▸ **What is expected**: Nothing should differ. Repeat every record as written.
·····
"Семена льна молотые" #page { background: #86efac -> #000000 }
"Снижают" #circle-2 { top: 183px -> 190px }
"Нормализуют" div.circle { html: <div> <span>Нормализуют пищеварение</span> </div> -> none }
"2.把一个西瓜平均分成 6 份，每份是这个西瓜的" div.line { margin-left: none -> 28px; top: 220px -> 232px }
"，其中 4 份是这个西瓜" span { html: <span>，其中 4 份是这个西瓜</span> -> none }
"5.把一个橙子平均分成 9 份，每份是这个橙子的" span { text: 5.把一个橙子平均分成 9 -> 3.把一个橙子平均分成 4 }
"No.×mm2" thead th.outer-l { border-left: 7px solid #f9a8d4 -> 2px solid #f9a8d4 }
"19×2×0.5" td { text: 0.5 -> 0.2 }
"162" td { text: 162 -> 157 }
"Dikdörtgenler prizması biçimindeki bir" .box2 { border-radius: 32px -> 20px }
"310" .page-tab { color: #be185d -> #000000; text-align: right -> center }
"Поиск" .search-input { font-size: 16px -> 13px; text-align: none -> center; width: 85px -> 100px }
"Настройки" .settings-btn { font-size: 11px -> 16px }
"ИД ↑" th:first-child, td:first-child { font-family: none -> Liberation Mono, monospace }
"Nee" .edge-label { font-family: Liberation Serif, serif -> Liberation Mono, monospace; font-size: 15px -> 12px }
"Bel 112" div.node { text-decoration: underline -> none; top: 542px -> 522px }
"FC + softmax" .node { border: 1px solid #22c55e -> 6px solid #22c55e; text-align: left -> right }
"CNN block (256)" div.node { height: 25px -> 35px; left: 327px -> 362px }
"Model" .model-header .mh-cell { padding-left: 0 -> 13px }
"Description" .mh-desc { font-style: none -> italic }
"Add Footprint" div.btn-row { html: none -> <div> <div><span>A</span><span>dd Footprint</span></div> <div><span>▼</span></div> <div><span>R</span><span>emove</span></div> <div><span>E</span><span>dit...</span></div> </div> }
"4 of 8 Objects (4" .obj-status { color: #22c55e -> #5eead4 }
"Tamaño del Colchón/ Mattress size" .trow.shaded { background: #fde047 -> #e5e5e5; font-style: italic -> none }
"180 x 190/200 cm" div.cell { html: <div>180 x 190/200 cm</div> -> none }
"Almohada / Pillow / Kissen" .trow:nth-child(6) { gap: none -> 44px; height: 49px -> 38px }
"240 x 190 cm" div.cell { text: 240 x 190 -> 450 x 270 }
·····
▸ **Written solution**:
"Семена льна молотые" #page { background: #86efac -> #000000 }
"Снижают" #circle-2 { top: 183px -> 190px }
"Нормализуют" div.circle { html: <div> <span>Нормализуют пищеварение</span> </div> -> none }
"2.把一个西瓜平均分成 6 份，每份是这个西瓜的" div.line { margin-left: none -> 28px; top: 220px -> 232px }
"，其中 4 份是这个西瓜" span { html: <span>，其中 4 份是这个西瓜</span> -> none }
"5.把一个橙子平均分成 9 份，每份是这个橙子的" span { text: 5.把一个橙子平均分成 9 -> 3.把一个橙子平均分成 4 }
"No.×mm2" thead th.outer-l { border-left: 7px solid #f9a8d4 -> 2px solid #f9a8d4 }
"19×2×0.5" td { text: 0.5 -> 0.2 }
"162" td { text: 162 -> 157 }
"Dikdörtgenler prizması biçimindeki bir" .box2 { border-radius: 32px -> 20px }
"310" .page-tab { color: #be185d -> #000000; text-align: right -> center }
"Поиск" .search-input { font-size: 16px -> 13px; text-align: none -> center; width: 85px -> 100px }
"Настройки" .settings-btn { font-size: 11px -> 16px }
"ИД ↑" th:first-child, td:first-child { font-family: none -> Liberation Mono, monospace }
"Nee" .edge-label { font-family: Liberation Serif, serif -> Liberation Mono, monospace; font-size: 15px -> 12px }
"Bel 112" div.node { text-decoration: underline -> none; top: 542px -> 522px }
"FC + softmax" .node { border: 1px solid #22c55e -> 6px solid #22c55e; text-align: left -> right }
"CNN block (256)" div.node { height: 25px -> 35px; left: 327px -> 362px }
"Model" .model-header .mh-cell { padding-left: 0 -> 13px }
"Description" .mh-desc { font-style: none -> italic }
"Add Footprint" div.btn-row { html: none -> <div> <div><span>A</span><span>dd Footprint</span></div> <div><span>▼</span></div> <div><span>R</span><span>emove</span></div> <div><span>E</span><span>dit...</span></div> </div> }
"4 of 8 Objects (4" .obj-status { color: #22c55e -> #5eead4 }
"Tamaño del Colchón/ Mattress size" .trow.shaded { background: #fde047 -> #e5e5e5; font-style: italic -> none }
"180 x 190/200 cm" div.cell { html: <div>180 x 190/200 cm</div> -> none }
"Almohada / Pillow / Kissen" .trow:nth-child(6) { gap: none -> 44px; height: 49px -> 38px }
"240 x 190 cm" div.cell { text: 240 x 190 -> 450 x 270 }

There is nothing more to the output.